Verhagen reageerde maandag op de opiniepagina van de Volkskrant op een open brief van oud-premier Van Agt. Die riep Verhagen vorige week op stelling te nemen tegen de „terroristische acties door het Israëlische bezettingsleger”, waarbij volgens hem veel Palestijnse slachtoffers vallen.De minister is het niet met Van Agt eens dat het Palestijnse geweld tegen Israël op zichzelf gerechtvaardigd is. Verhagen neemt krachtig afstand van de vergelijking die Van Agt begin mei trok tussen de bezetting van Nederland door de nazi’s en de bezetting van de Westelijke Jordaanoever door Israël.

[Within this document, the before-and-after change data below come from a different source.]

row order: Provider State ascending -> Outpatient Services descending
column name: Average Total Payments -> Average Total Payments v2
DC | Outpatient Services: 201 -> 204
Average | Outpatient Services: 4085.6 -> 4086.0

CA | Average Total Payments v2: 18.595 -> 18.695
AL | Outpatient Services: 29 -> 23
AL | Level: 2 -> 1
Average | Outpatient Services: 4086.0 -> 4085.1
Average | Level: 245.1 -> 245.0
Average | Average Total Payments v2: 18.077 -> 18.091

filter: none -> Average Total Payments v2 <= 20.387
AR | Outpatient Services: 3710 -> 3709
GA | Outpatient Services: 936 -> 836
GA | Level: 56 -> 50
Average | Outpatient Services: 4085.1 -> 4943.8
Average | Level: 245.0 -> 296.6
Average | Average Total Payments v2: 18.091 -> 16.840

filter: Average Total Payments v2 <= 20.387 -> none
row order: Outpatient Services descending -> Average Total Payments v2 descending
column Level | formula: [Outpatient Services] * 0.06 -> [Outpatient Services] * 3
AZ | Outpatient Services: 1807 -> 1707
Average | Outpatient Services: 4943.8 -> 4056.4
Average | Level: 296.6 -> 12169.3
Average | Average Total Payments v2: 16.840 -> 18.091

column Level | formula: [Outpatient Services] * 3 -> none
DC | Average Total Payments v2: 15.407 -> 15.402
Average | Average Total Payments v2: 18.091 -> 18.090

Verhagen maakt momenteel een reis door het Midden-Oosten. Hij is niet van plan daar te gaan praten met Hamasleden, omdat die organisatie onschuldige burgers aanvalt met raketten. Wie contacten onderhoudt met Hamas, „praat de oneigenlijke middelen die Hamas inzet om zijn politieke doeleinden te bereiken, goed. Dan legitimeer je terreur. En dat is onbestaanbaar, in mijn optiek.”

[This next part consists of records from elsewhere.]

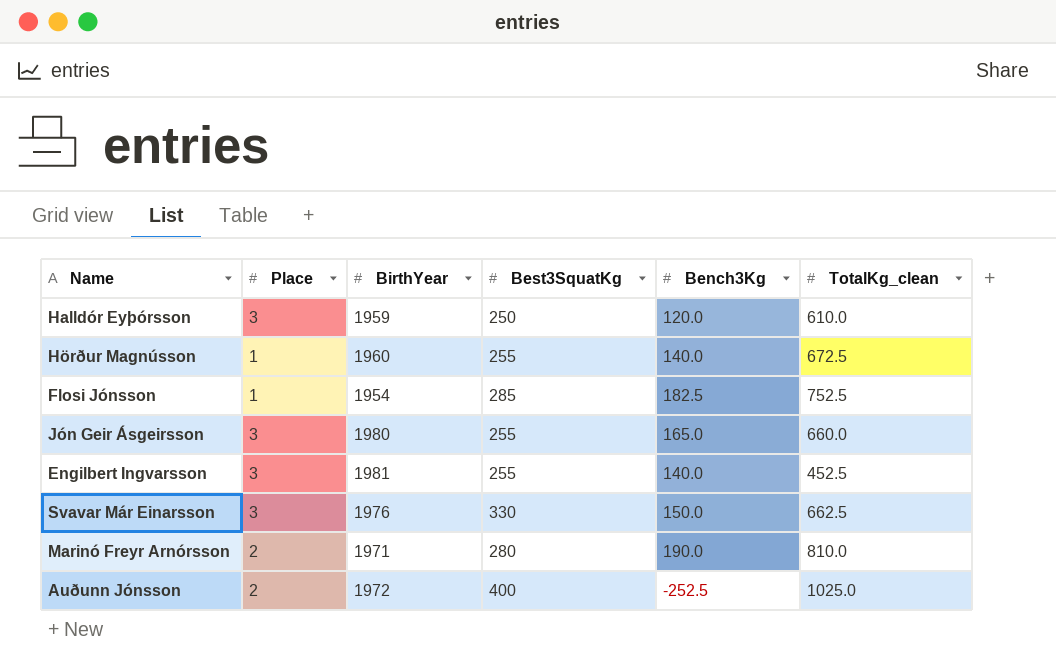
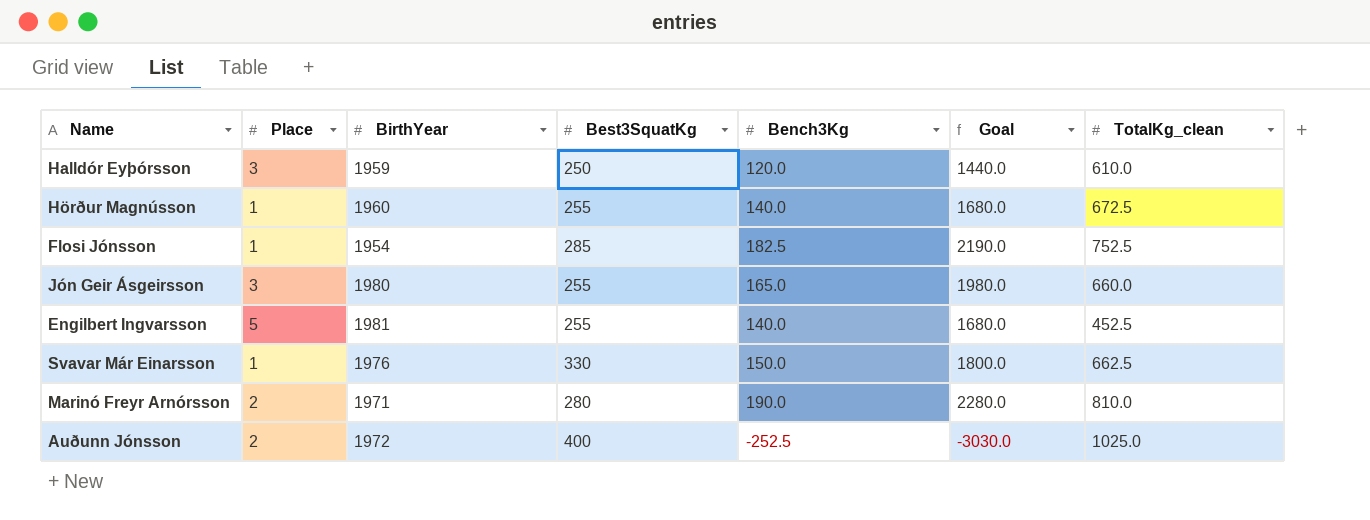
column Goal | formula: none -> [Bench3Kg] * 12
Engilbert Ingvarsson | Place: 3 -> 5
Svavar Már Einarsson | Place: 3 -> 1

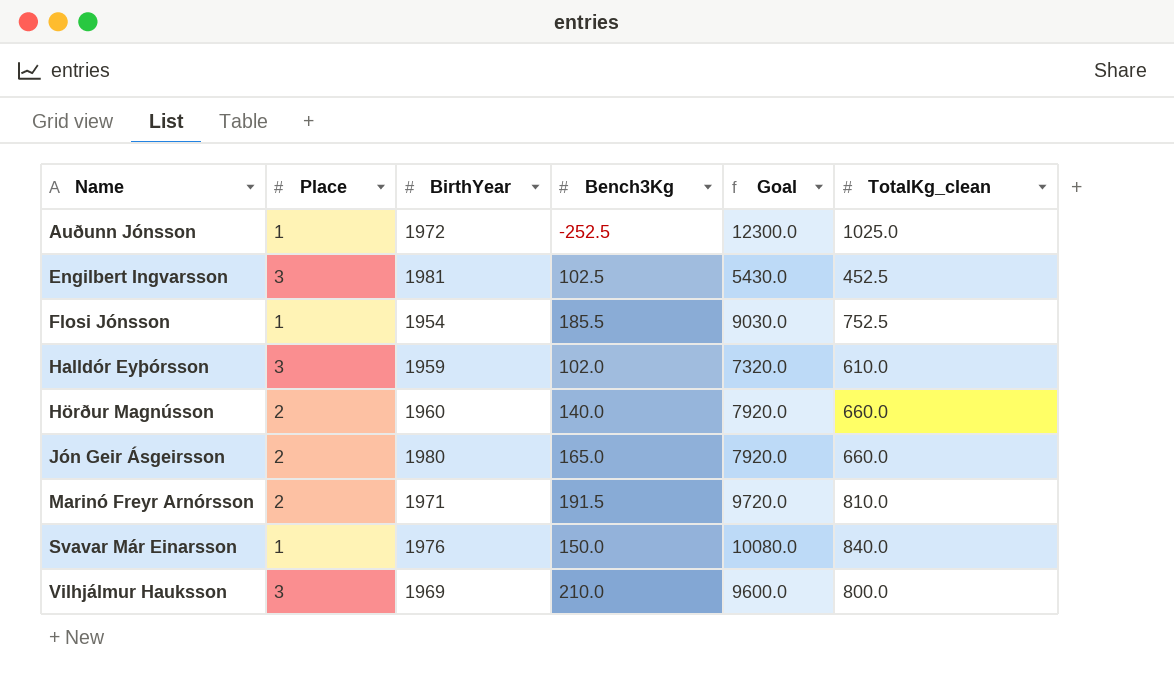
row order: none -> Name ascending
column Best3SquatKg | position: 4 -> none
column Goal | formula: [Bench3Kg] * 12 -> [TotalKg_clean] * 12
Auðunn Jónsson | Place: 2 -> 1
Engilbert Ingvarsson | Place: 5 -> 3
Engilbert Ingvarsson | Bench3Kg: 140.0 -> 102.5
Flosi Jónsson | Bench3Kg: 182.5 -> 185.5
Halldór Eyþórsson | Bench3Kg: 120.0 -> 102.0
Hörður Magnússon | Place: 1 -> 2
Hörður Magnússon | TotalKg_clean: 672.5 -> 660.0
Jón Geir Ásgeirsson | Place: 3 -> 2
Marinó Freyr Arnórsson | Bench3Kg: 190.0 -> 191.5
Svavar Már Einarsson | TotalKg_clean: 662.5 -> 840.0
row Vilhjálmur Hauksson: none -> 3 | 1969 | 210.0 | 9600.0 | 800.0

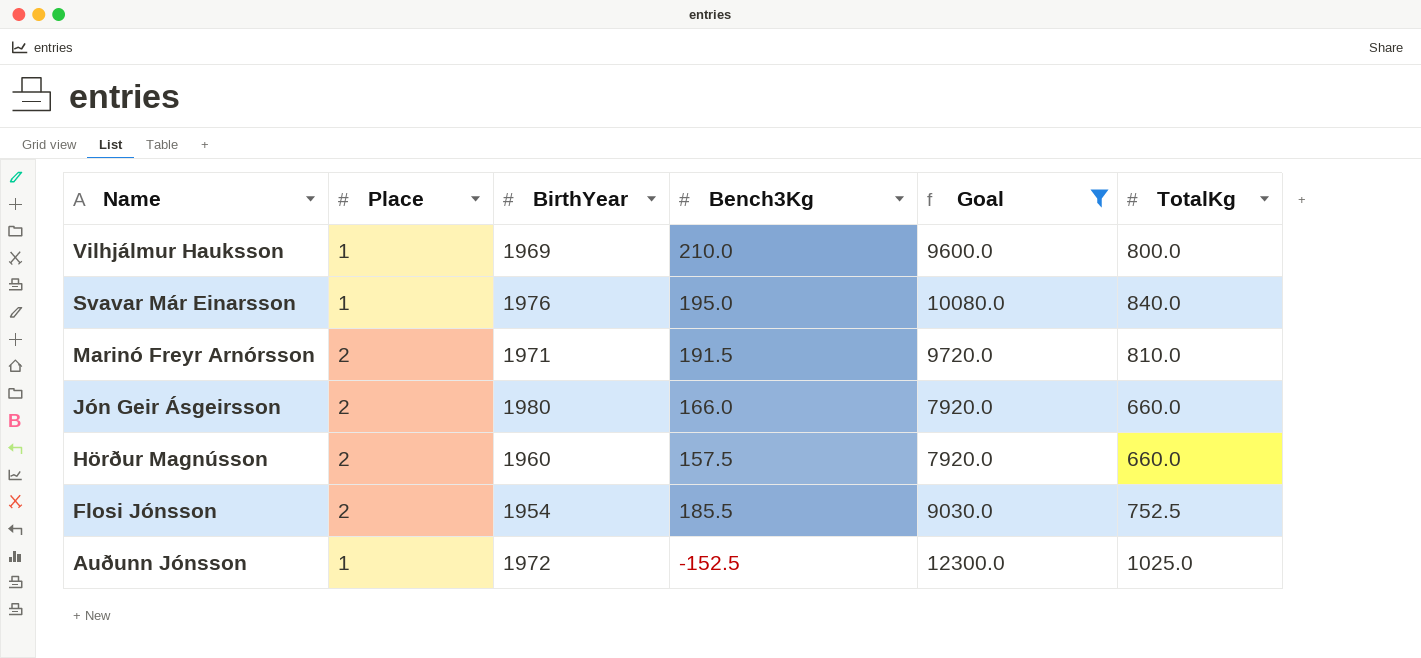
filter: none -> Goal >= 7920.0
row order: Name ascending -> Name descending
column name: TotalKg_clean -> TotalKg
Vilhjálmur Hauksson | Place: 3 -> 1
Svavar Már Einarsson | Bench3Kg: 150.0 -> 195.0
Jón Geir Ásgeirsson | Bench3Kg: 165.0 -> 166.0
Hörður Magnússon | Bench3Kg: 140.0 -> 157.5
Flosi Jónsson | Place: 1 -> 2
Auðunn Jónsson | Bench3Kg: -252.5 -> -152.5

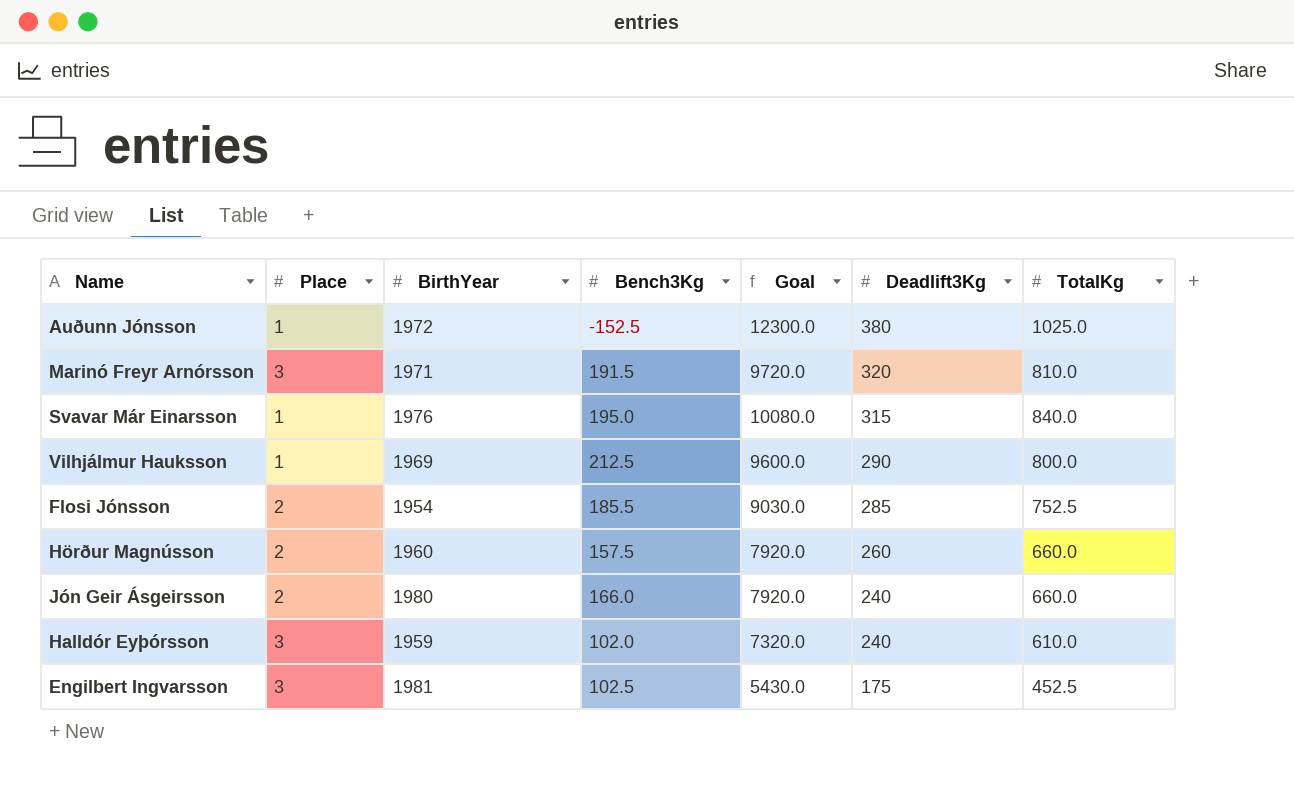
filter: Goal >= 7920.0 -> none
row order: Name descending -> Deadlift3Kg descending
column Deadlift3Kg | position: none -> 6
Marinó Freyr Arnórsson | Place: 2 -> 3
Vilhjálmur Hauksson | Bench3Kg: 210.0 -> 212.5

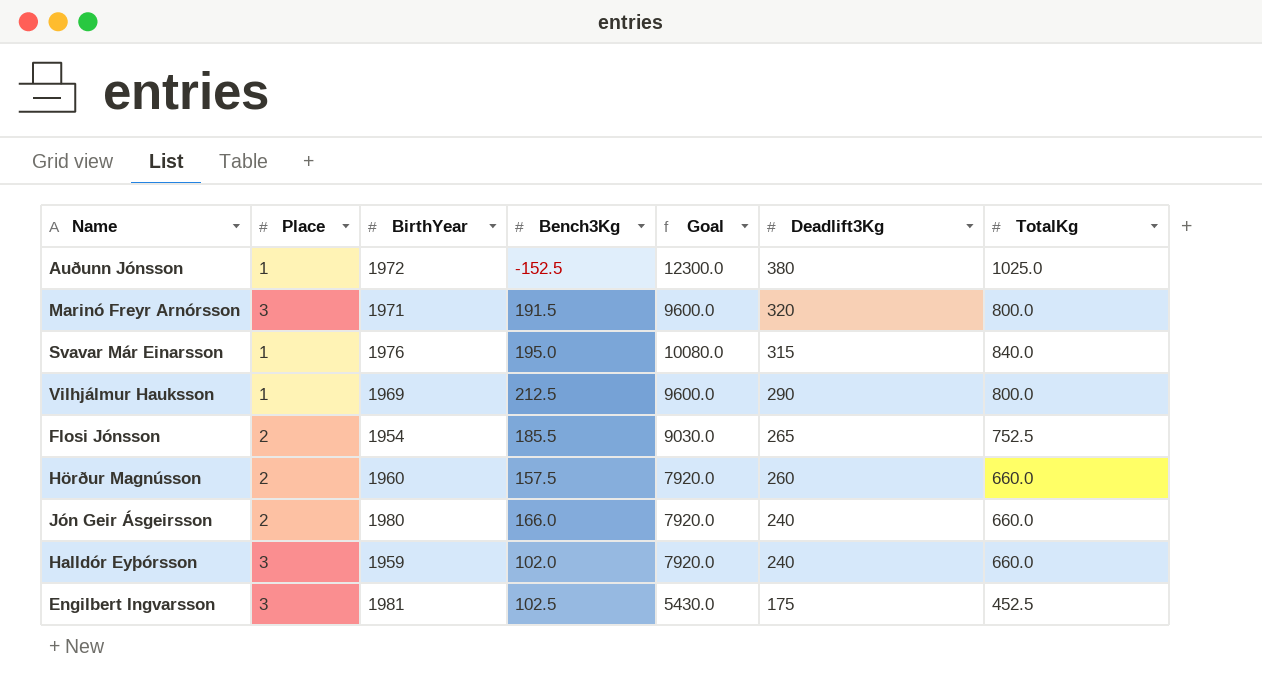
Marinó Freyr Arnórsson | Goal: 9720.0 -> 9600.0
Marinó Freyr Arnórsson | TotalKg: 810.0 -> 800.0
Flosi Jónsson | Deadlift3Kg: 285 -> 265
Halldór Eyþórsson | Goal: 7320.0 -> 7920.0
Halldór Eyþórsson | TotalKg: 610.0 -> 660.0

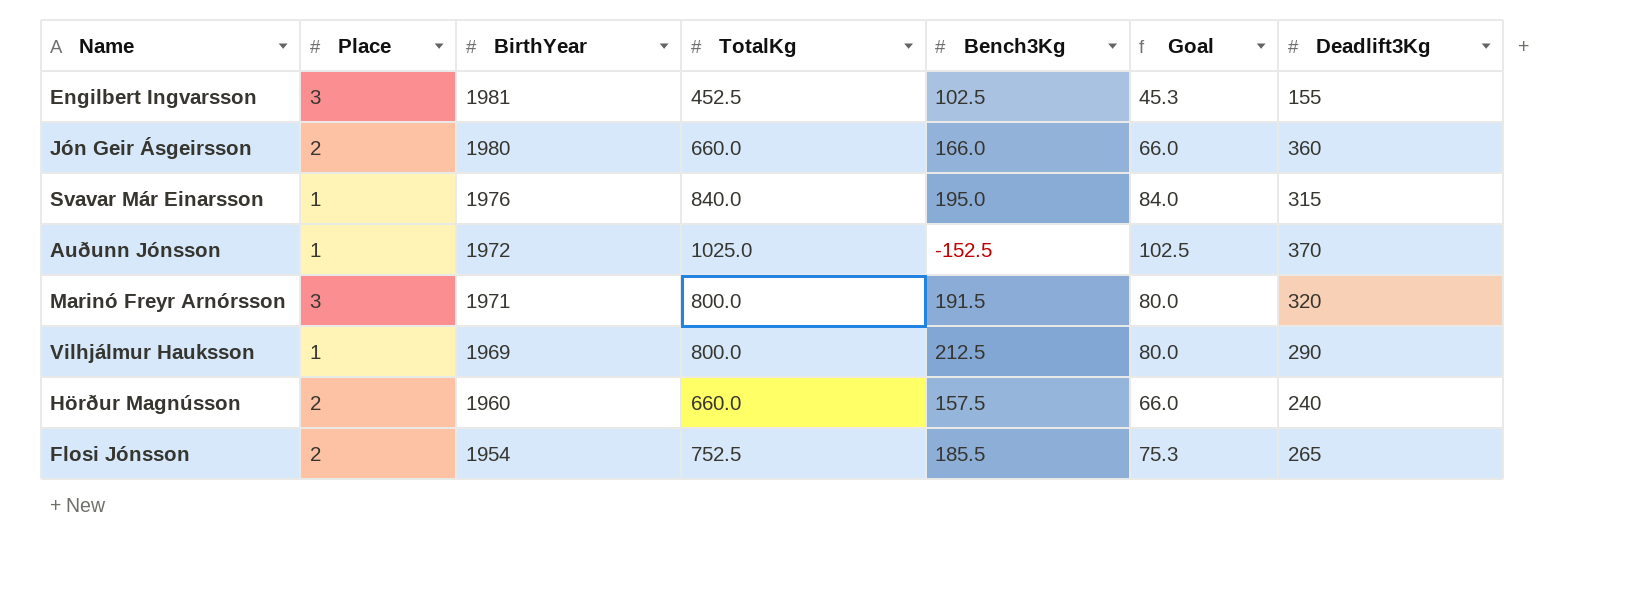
row order: Deadlift3Kg descending -> BirthYear descending
column TotalKg | position: 7 -> 4
column Goal | formula: [TotalKg] * 12 -> [TotalKg] * 0.1
row Halldór Eyþórsson: 3 | 1959 | 102.0 | 7920.0 | 240 | 660.0 -> none
Engilbert Ingvarsson | Deadlift3Kg: 175 -> 155
Jón Geir Ásgeirsson | Deadlift3Kg: 240 -> 360
Auðunn Jónsson | Deadlift3Kg: 380 -> 370
Hörður Magnússon | Deadlift3Kg: 260 -> 240

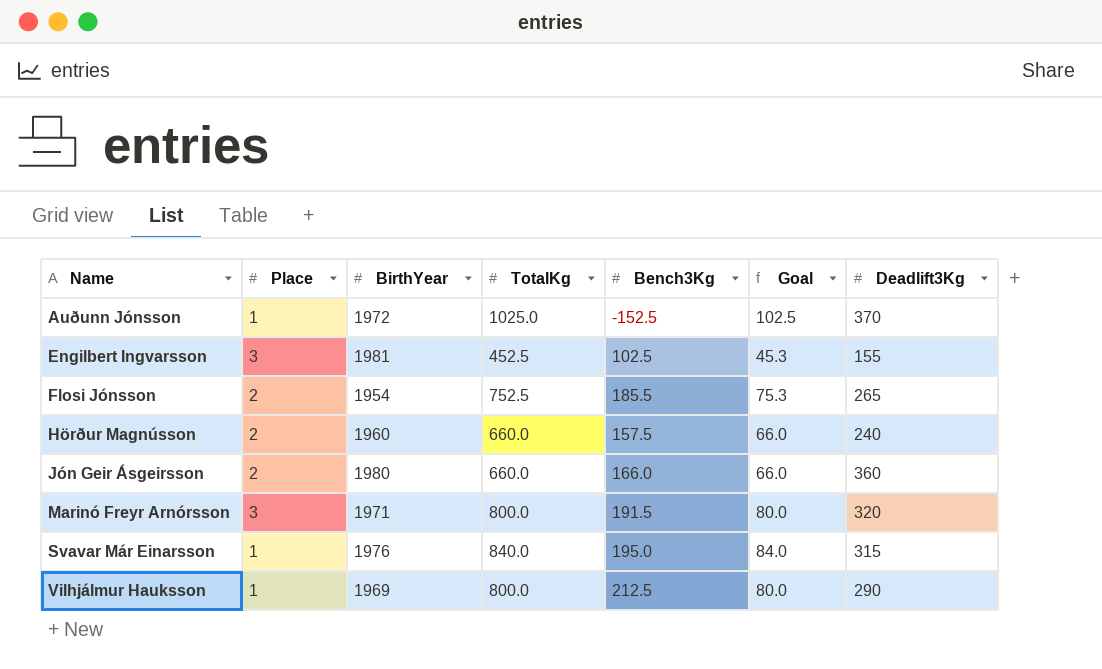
row order: BirthYear descending -> Name ascending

De minister zal tijdens zijn reis, die tot en met woensdag duurt, aan Israël vragen Palestijnse belastingtegoeden vrij te geven, de bewegingsvrijheid van Palestijnen te vergroten en illegale nederzettingen te ontmantelen, schrijft Verhagen in de Volkskrant. De Palestijnen zal hij vragen zich in te spannen voor de vrijlating van de Israëlische korporaal Gilat Shalit en het beëindigen van de raketaanvallen vanuit Gaza.
Gisteravond sprak Verhagen in de Egyptische hoofdstad Caïro al met zijn Egyptische collega, Abul Gheit. De minister bood zijn hulp aan om het vredesproces in het Midden-Oosten weer op de rails te krijgen. Hij probeerde ook te achterhalen hoe Egypte staat tegenover de Nederlandse weigering om directe contacten te hebben met afgevaardigden van de radicale Hamasbeweging.